In 1938, Pattle's squadron, in which he had risen to flight commander, was posted to Egypt, basing itself at Sidi Barrani on the Libyan frontier once Italy declared war in June 1940 and prepared to invade Egypt. Against numerically superior and more modern Italian aircraft, British Squadrons Numbers 80 and 33, in which Pattle served temporarily in 1940, provided air cover to British forces. The squadrons inflicted disproportionately heavy losses on the Italians, many of them because of Pattle's personal kills. Shot down over the Libyan desert in August 1940, Pattle made his way safely back to British lines.
In November 1940, Italy invaded Greece, and Number 80 Squadron, under Pattle's command, moved to support the Greek army. Despite the arrival of some new Hurricane fighters in February 1941, from April, 200 British aircraft faced 1,200 German planes, including many formidable Messerschmitt Bf-109s.

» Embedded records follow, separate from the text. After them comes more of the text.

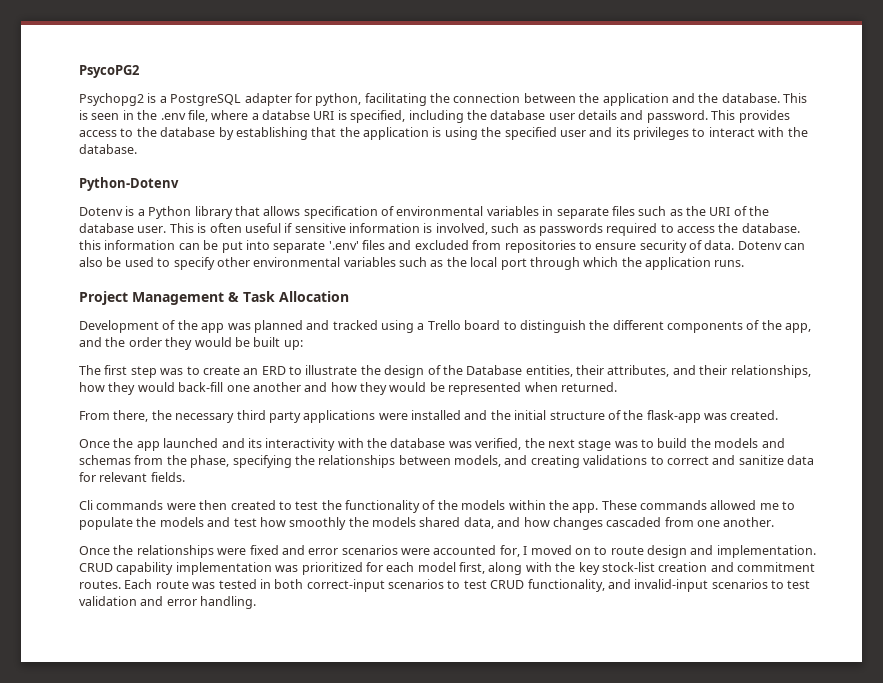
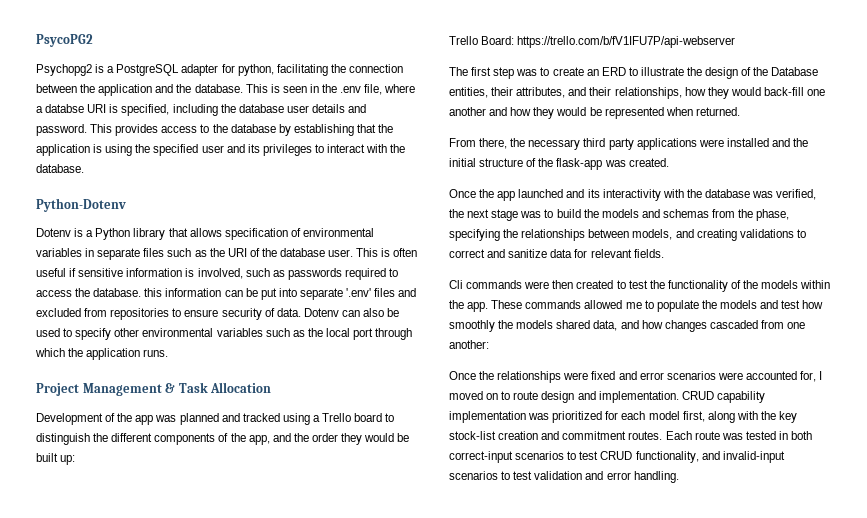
+ Trello Board: https://trello.com/b/fV1IFU7P/api-webserver
- These commands allowed me to populate the models and test how smoothly the models shared data, and how changes cascaded from one another.
+ These commands allowed me to populate the models and test how smoothly the models shared data, and how changes cascaded from one another:

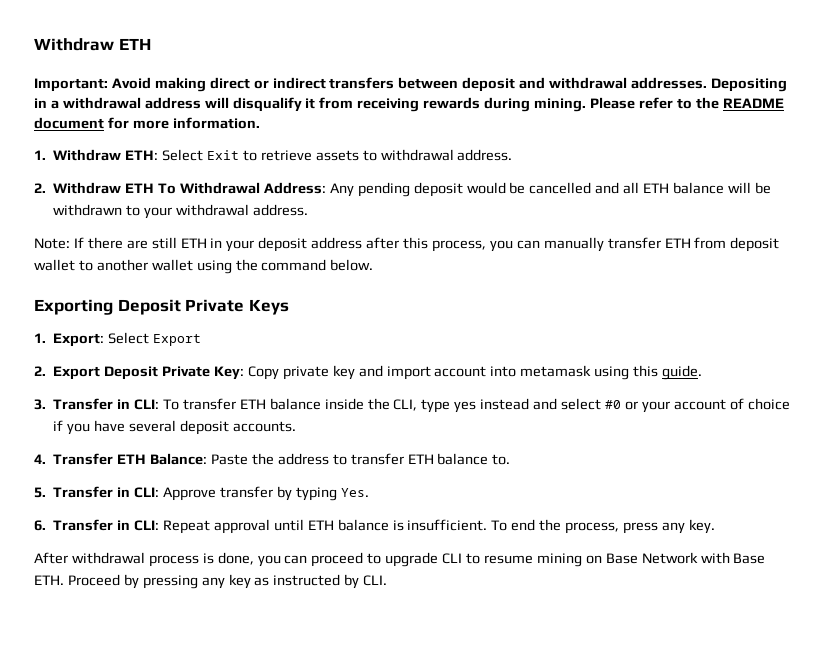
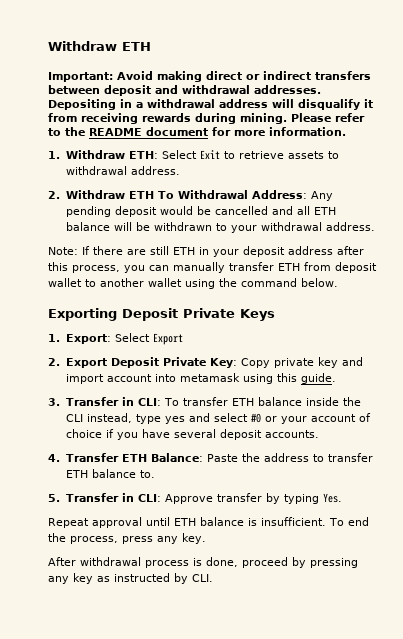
- 3. Transfer in CLI: To transfer ETH balance inside the CLI, type yes instead and select #0 or your account of choice if you have several deposit accounts.
+ 3. Transfer in CLI: To transfer ETH balance inside the CLI instead, type yes and select #0 or your account of choice if you have several deposit accounts.
- 6. Transfer in CLI: Repeat approval until ETH balance is insufficient.
+ Repeat approval until ETH balance is insufficient.
- After withdrawal process is done, you can proceed to upgrade CLI to resume mining on Base Network with Base ETH. Proceed by pressing any key as instructed by CLI.
+ After withdrawal process is done, proceed by pressing any key as instructed by CLI.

On 20 April 1941, Pattle's 15 remaining Hurricanes faced more than 100 German aircraft bound for Athens. Pattle shot down at least two German planes, but he fell victim to a Messerschmitt Me-110 and died when his Hurricane crashed in Eleusis Bay. Pattle's flight records were lost in the evacuation from Greece, leaving it undecided whether he was the RAF's top or second-highest scoring ace. His total is all the more impressive in that it was achieved over a relatively short period of time. Prattle personally shot down between 34 and 41 planes in combat, on several occasions 3 in one day, winning the Distinguished Flying Cross and bar and inspiring his fellows to equally heroic efforts.
Baker, E. C. R. The Fighter Aces of the R.A.F. London: W. Kimber, 1962.; Jackson, Robert. Fighter Pilots of World War II. New York: St. Martin's Press, 1976.